**PROBLEM STATEMENT**
To complete this task, print all the data below exactly but leave out the images.
━━ DATA UNDER STUDY ━━
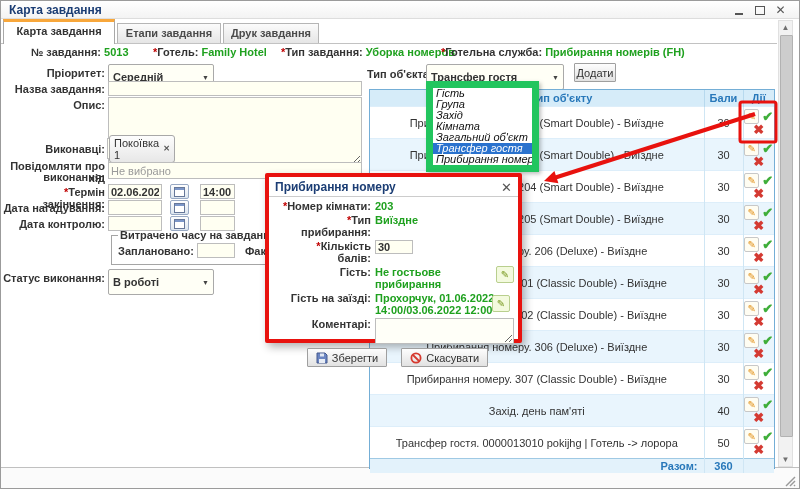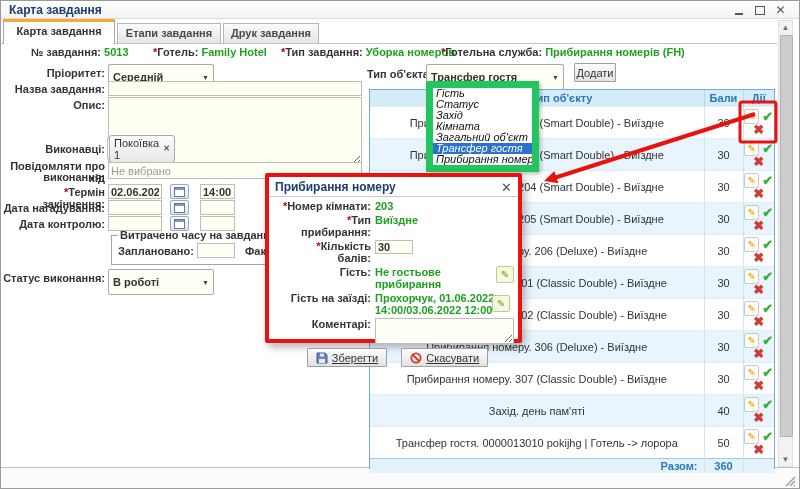"Статус" div.dd-item { text: Статус -> Група }
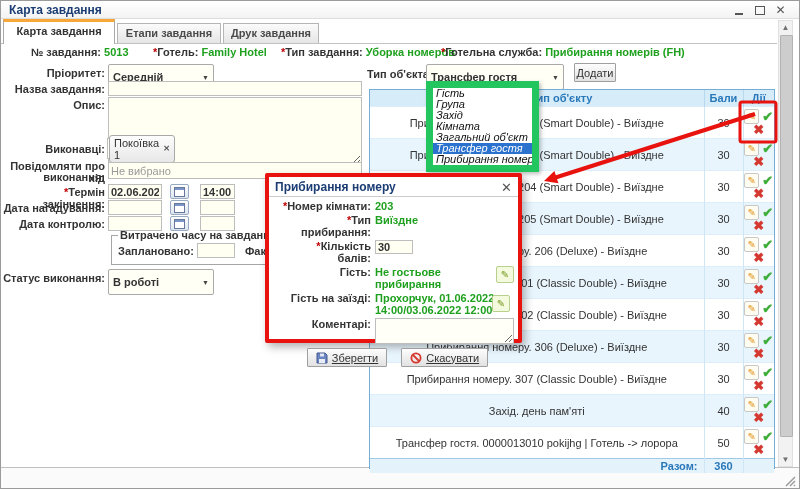"Зберегти" .dbtn { text-decoration: underline -> none }
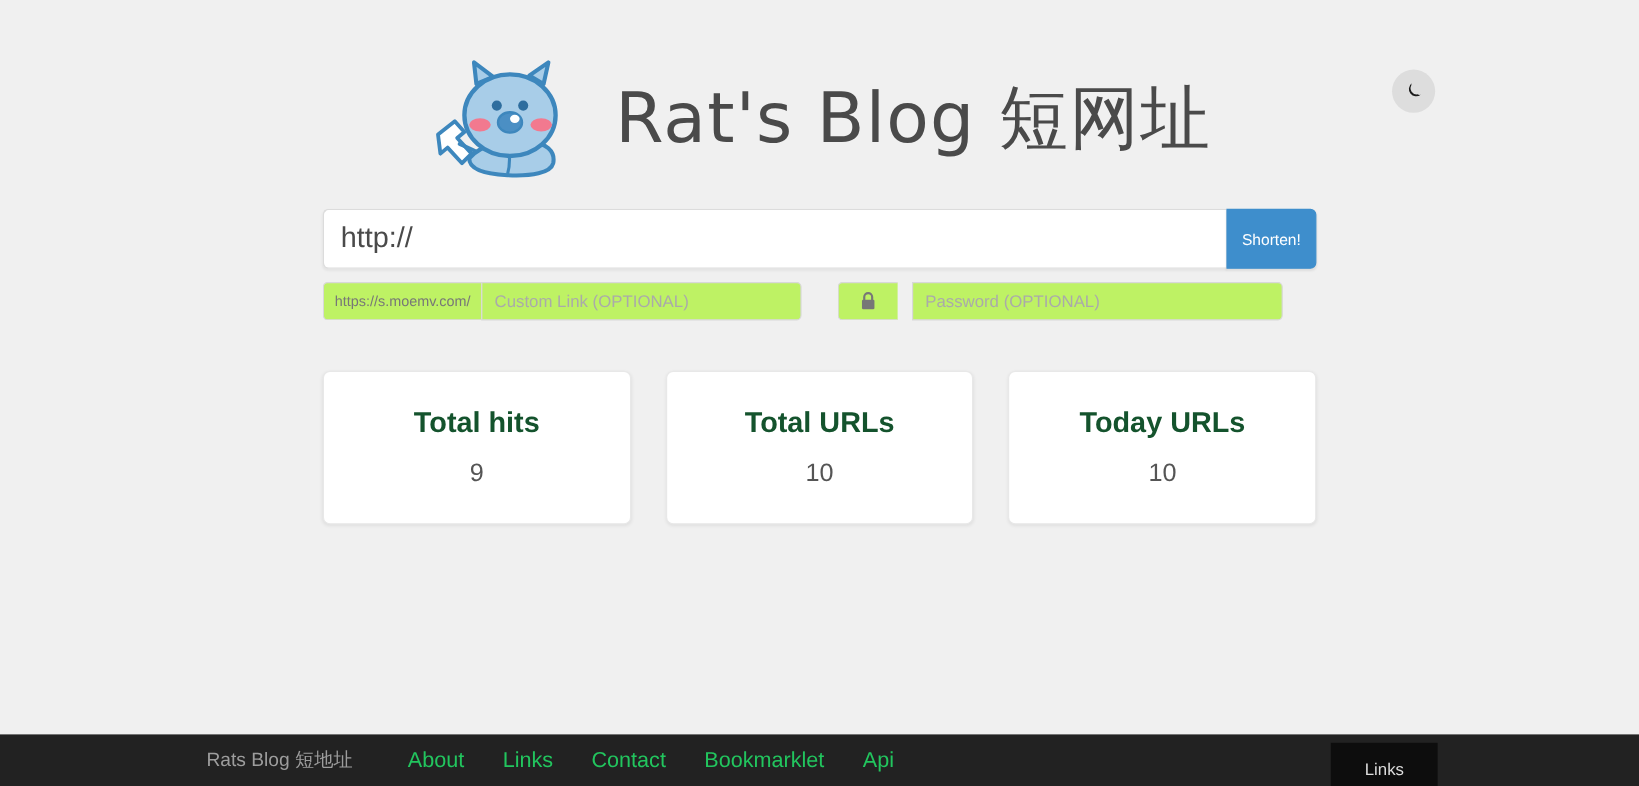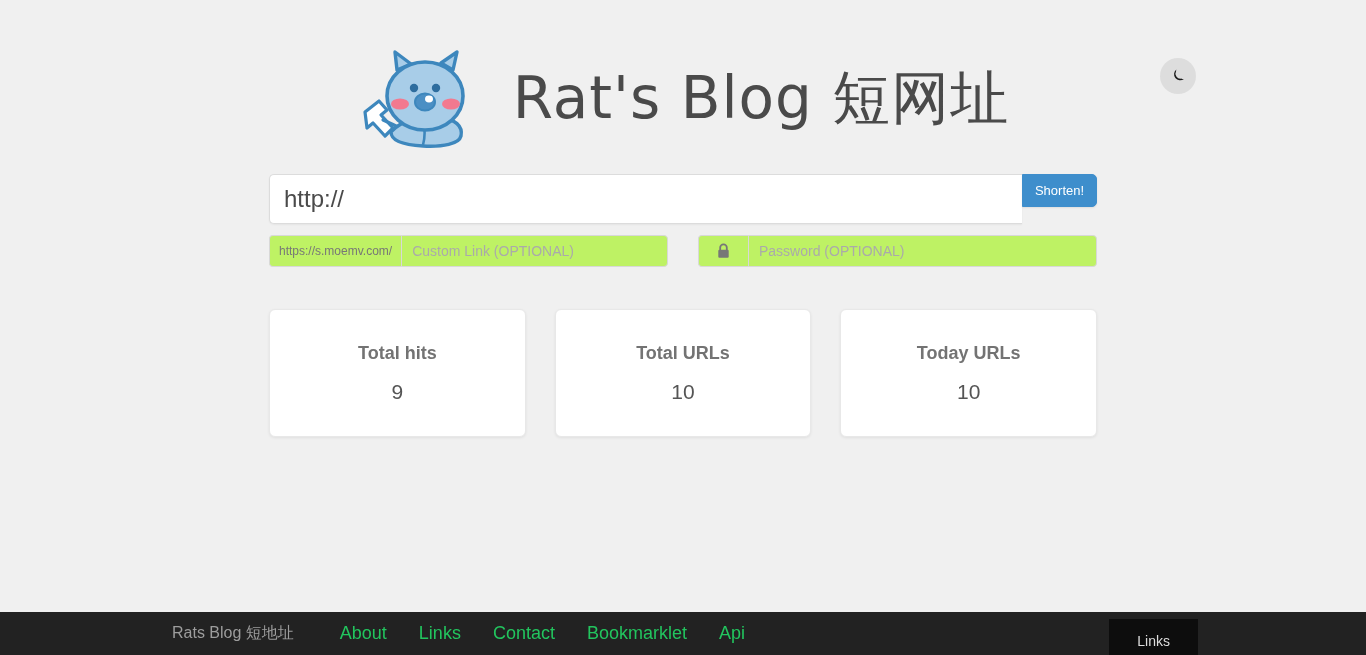"Shorten!" .shorten-btn { height: 33px -> 50px }
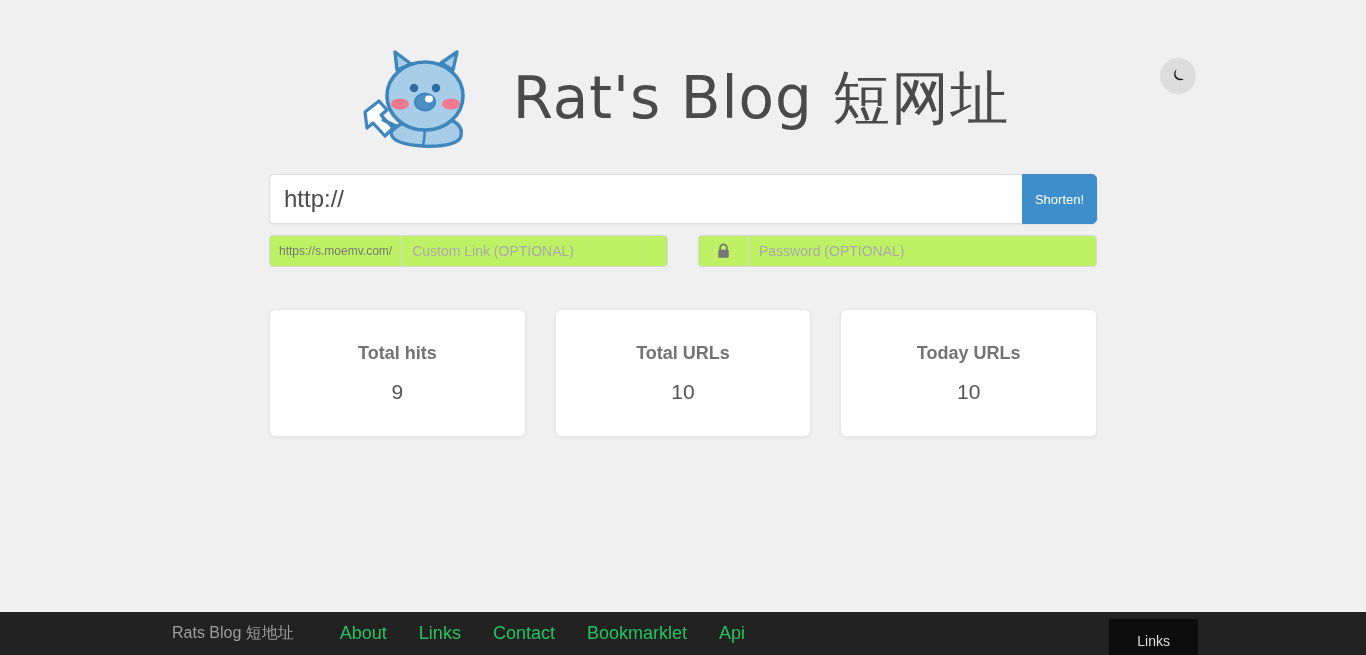"Password (OPTIONAL)" .ig-pass { gap: none -> 12px; width: 399px -> 371px }
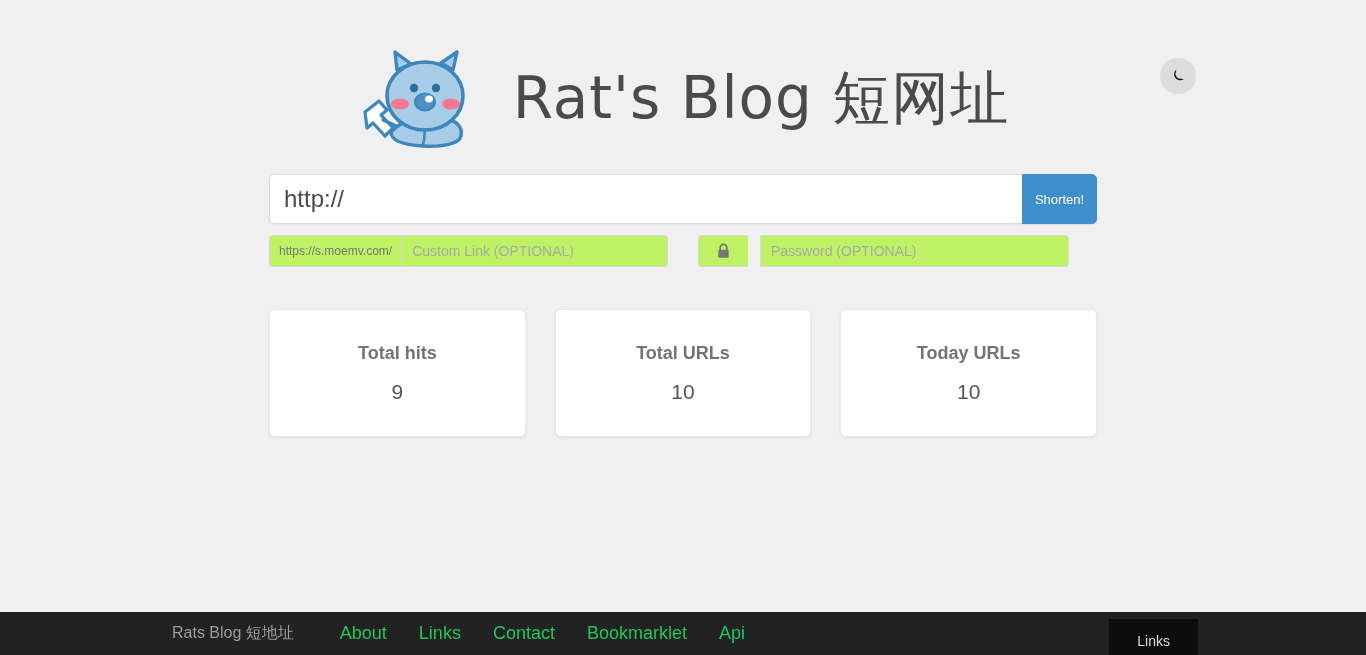"Total hits" .stat-title { color: #737373 -> #14532d; font-size: 18px -> 24px }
━━━
**SOLVED PROBLEM**
"Статус" div.dd-item { text: Статус -> Група }
"Зберегти" .dbtn { text-decoration: underline -> none }
"Shorten!" .shorten-btn { height: 33px -> 50px }
"Password (OPTIONAL)" .ig-pass { gap: none -> 12px; width: 399px -> 371px }
"Total hits" .stat-title { color: #737373 -> #14532d; font-size: 18px -> 24px }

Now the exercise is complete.